The bottom left and middle of the page show that I was already contemplating the next page - that is, I was writing out the next bit of text, and it turned out I had to start a new page to accommodate it. Neither the pensive Severus (which I like) on the left, nor the rather zombie-looking one in the middle (which is just weird), made it there.
Finally: I really have no idea what the head of a gloating adult Severus saying, “Do you indeed?” in Gothic script at the top of the page is all about :D.

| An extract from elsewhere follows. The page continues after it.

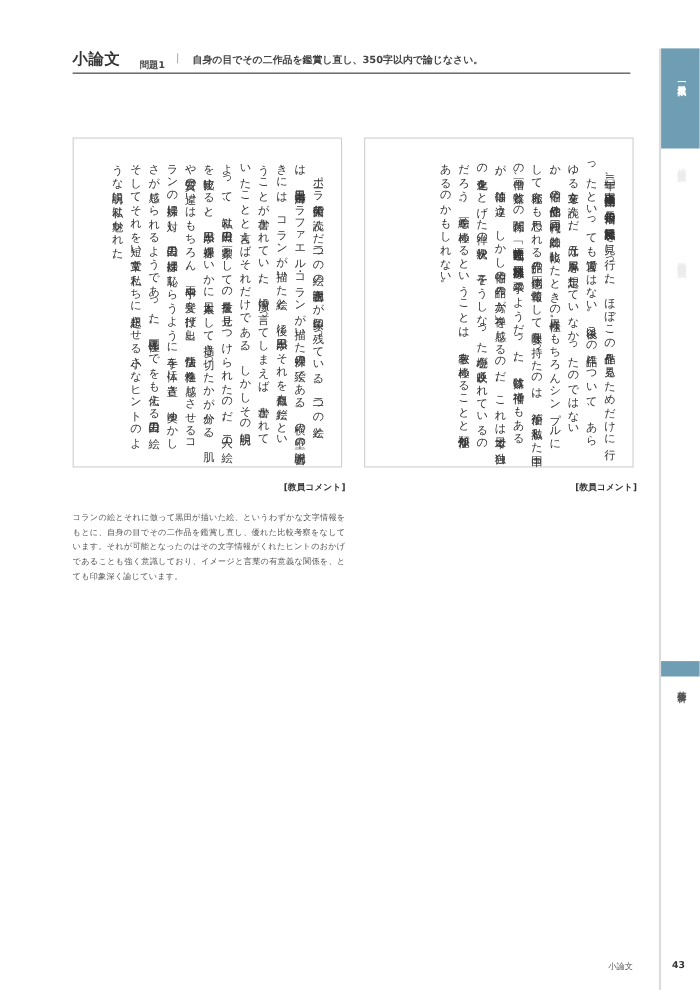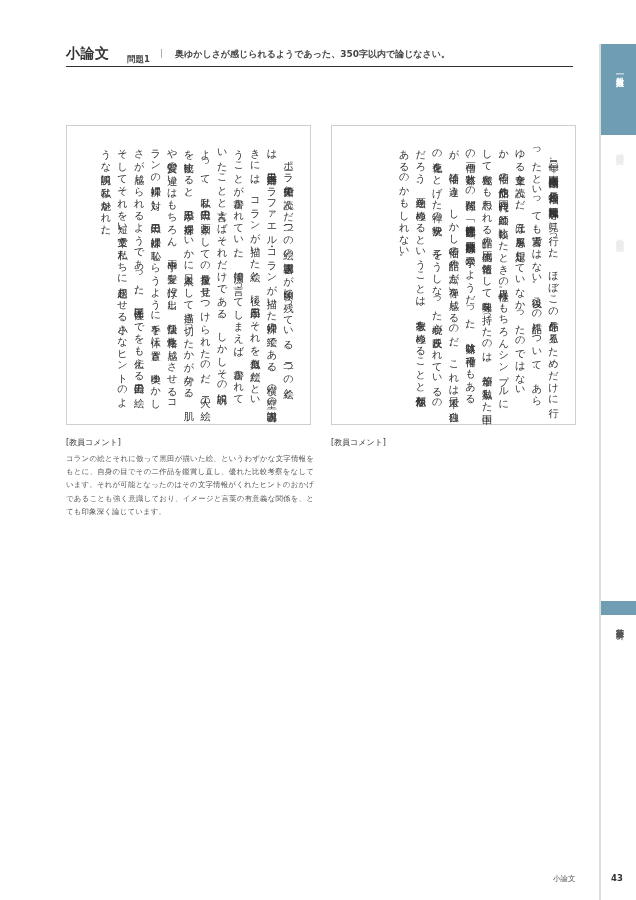"奥ゆかしさが感じられるようであった、350字以内で論じなさい。" span.prompt { text: 奥ゆかしさが感じられるようであった -> 自身の目でその二作品を鑑賞し直し }
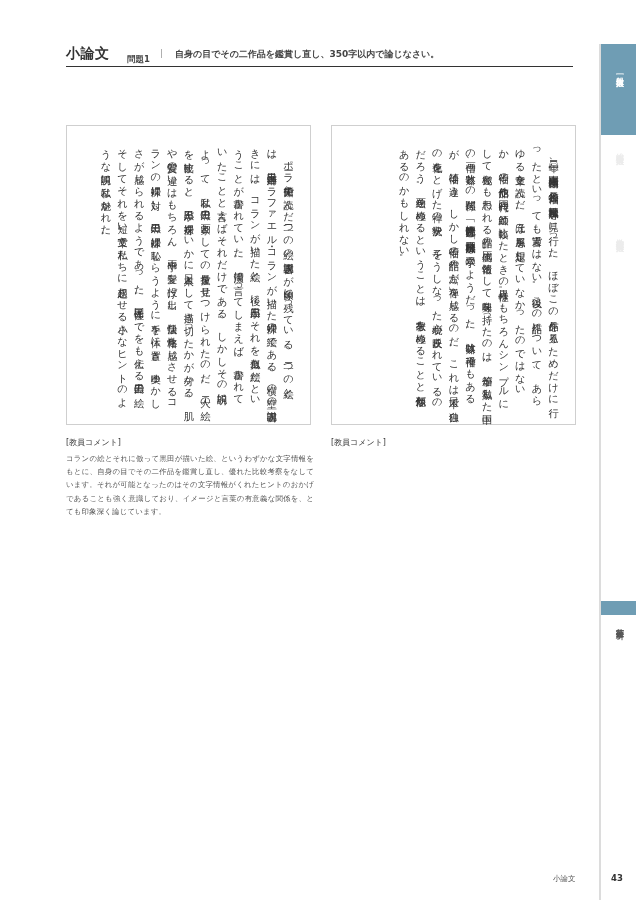"[教員コメント]" .comment .head { font-weight: normal -> bold; margin-bottom: 4px -> 16px; text-align: none -> right }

Here, then, is the completed page:
I suppose I gave quite a lot of space to the first two panels, and I’m not sure whether my choices of which things to cut are at all justified. I base them on my own likes and dislikes and on my own estimation of the good continuity of the story, but the test lies, of course, with the reader who doesn’t know what I was thinking when I made my editing decisions.
Personally I’m rather happy with this page, primarily because of McGonagall and how she turned out. I have been told by friends that she looks much too stern, but I disagree. That is, she looks just like I have her in my head: middle-aged, with square glasses and a tight black bun, and a forbidding air. She will be allowed to show another side of herself at a later stage in the story, but this here is the McGonagall who maintains strict discipline among her students and won’t allow for silly schoolboy nonsense.
The one thing I regret about the page is the panel bottom left, the close-up of Severus’ face. I used to like it very much when I drew it, but in the meantime I have changed my mind. There is something about the shape of the nose that displeases me, and I wouldn’t draw the eyes like that anymore. On the other hand, I am still very fond of Snape’s profile in the panel top left. I love the whole panel, but Severus’ face especially :-).